Oncogenic events rather than antigen selection pressure may be the main driving forces for relapse in diffuse large B-cell lymphomas.

Author information

1
INSERM U918, Centre Henri Becquerel, Institute for Research and Innovation in Biomedicine, University of Rouen, Rouen, France.
2
Department of biological hematology, Centre Hospitalier Universitaire Dupuytren, Limoges, France.
3
Department of pathology, Centre Henri Becquerel, Rouen, France.
4
Department of oncology genetics, Centre Henri Becquerel, Rouen, France.
5
UMR CNRS 7276, University of Limoges, Limoges, France.
6
Department of clinical hematology, Centre Henri Becquerel, Rouen, France.

Abstract

Little is known on the phylogenetic relationship between diagnostic and relapse clones of diffuse large B-cell lymphoma (DLBCL). We applied high throughput sequencing (HTS) of the VDJ locus of Immunoglobulin heavy chain (IGHV) on 14 DLBCL patients with serial samples, including tumor biopsies and/or peripheral blood mononuclear cells (PBMC). Phylogenetic data were consolidated with targeted sequencing and cytogenetics. Phylogeny clearly showed that DLBCL relapse could occur according either an early or a late divergent mode. These two modes of divergence were independent from the elapsed time between diagnosis and relapse.
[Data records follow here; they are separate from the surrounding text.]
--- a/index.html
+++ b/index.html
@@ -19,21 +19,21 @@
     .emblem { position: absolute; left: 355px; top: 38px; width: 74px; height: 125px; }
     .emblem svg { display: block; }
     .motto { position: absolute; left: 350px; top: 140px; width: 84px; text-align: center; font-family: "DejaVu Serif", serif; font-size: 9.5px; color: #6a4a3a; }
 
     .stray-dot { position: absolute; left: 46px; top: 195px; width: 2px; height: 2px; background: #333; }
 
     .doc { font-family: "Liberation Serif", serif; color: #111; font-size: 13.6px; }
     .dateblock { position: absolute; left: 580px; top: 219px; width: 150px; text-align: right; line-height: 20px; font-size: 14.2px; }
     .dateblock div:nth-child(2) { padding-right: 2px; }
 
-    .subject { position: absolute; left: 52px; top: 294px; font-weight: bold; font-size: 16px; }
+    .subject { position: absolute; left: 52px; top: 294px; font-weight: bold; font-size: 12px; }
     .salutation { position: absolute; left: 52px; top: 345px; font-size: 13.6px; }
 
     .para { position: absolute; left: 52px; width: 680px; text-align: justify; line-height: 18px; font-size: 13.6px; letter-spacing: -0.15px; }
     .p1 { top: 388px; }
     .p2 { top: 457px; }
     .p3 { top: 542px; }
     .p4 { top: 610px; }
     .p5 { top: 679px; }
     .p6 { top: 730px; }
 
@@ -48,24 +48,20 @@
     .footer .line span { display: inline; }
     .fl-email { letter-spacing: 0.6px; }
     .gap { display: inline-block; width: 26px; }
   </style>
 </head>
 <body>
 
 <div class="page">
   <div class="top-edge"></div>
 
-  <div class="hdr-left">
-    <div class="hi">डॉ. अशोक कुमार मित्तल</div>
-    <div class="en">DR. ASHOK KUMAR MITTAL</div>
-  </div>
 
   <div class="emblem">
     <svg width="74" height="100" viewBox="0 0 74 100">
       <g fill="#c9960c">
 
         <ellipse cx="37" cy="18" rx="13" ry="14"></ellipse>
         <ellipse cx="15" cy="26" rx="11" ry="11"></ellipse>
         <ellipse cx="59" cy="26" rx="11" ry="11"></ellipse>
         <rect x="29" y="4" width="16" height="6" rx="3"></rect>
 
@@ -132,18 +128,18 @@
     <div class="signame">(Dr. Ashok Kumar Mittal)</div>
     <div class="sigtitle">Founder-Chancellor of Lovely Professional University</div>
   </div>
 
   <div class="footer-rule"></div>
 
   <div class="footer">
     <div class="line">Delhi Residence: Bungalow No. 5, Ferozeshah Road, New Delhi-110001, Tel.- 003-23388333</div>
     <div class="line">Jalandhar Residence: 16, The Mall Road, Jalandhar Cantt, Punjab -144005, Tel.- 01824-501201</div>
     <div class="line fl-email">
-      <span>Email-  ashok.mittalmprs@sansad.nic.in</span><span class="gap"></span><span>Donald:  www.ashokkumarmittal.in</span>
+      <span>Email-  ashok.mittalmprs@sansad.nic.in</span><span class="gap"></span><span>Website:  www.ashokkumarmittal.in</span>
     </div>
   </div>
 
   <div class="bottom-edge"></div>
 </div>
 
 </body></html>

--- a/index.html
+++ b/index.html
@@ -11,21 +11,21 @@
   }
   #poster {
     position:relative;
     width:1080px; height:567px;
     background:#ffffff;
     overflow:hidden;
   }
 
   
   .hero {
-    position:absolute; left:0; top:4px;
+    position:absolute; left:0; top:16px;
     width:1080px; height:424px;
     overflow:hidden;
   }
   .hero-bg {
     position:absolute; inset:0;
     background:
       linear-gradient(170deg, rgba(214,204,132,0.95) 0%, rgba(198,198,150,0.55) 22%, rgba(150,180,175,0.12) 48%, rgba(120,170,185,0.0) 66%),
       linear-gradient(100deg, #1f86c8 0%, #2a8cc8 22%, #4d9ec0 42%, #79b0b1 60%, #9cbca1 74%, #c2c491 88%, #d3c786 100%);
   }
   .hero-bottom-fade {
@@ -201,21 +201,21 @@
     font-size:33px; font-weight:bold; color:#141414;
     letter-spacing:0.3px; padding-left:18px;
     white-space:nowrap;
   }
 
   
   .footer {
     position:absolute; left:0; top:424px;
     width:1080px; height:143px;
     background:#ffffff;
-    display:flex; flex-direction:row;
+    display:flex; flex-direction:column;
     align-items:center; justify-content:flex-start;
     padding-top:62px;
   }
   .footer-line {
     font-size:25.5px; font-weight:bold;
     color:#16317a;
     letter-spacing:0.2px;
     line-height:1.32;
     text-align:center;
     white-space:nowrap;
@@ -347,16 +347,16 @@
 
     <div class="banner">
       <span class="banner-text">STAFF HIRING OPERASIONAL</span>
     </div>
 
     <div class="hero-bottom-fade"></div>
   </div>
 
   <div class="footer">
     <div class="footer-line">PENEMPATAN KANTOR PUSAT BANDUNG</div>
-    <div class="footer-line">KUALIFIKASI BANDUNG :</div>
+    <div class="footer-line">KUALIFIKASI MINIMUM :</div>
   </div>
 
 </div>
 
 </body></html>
We found no significant features for antigen selection pressure in complementary determining region both at diagnosis and relapse for 9/12 pairs and a conserved negative selection pressure for the three remaining cases. Targeted HTS and conventional cytogenetics revealed a branched vs. linear evolution for 5/5 IGHV early divergent cases, but unexpected such "oncogenetic" branched evolution could be found in at least 2/7 IGHV late divergent cases. Thus, if BCR signaling is mandatory for DLBCL emergence, oncogenetic events under chemotherapy selection pressure may be the main driving forces at relapse. Finally, circulating subclones with divergent IGHV somatic hypermutations patterns from initial biopsy could be detected in PBMC at diagnosis for 4/6 patients and, for two of them, at least one was similar to the ones found at relapse. This study highlights that oncogenetic intraclonal diversity of DLBCL should be evaluated beyond the scope a single biopsy and represents a rationale for future investigations using peripheral blood for lymphoid malignancies genotyping. Am. J. Hematol. 92:68-76, 2017.

PMID:
27737507
DOI:
10.1002/ajh.24584
[Indexed for MEDLINE]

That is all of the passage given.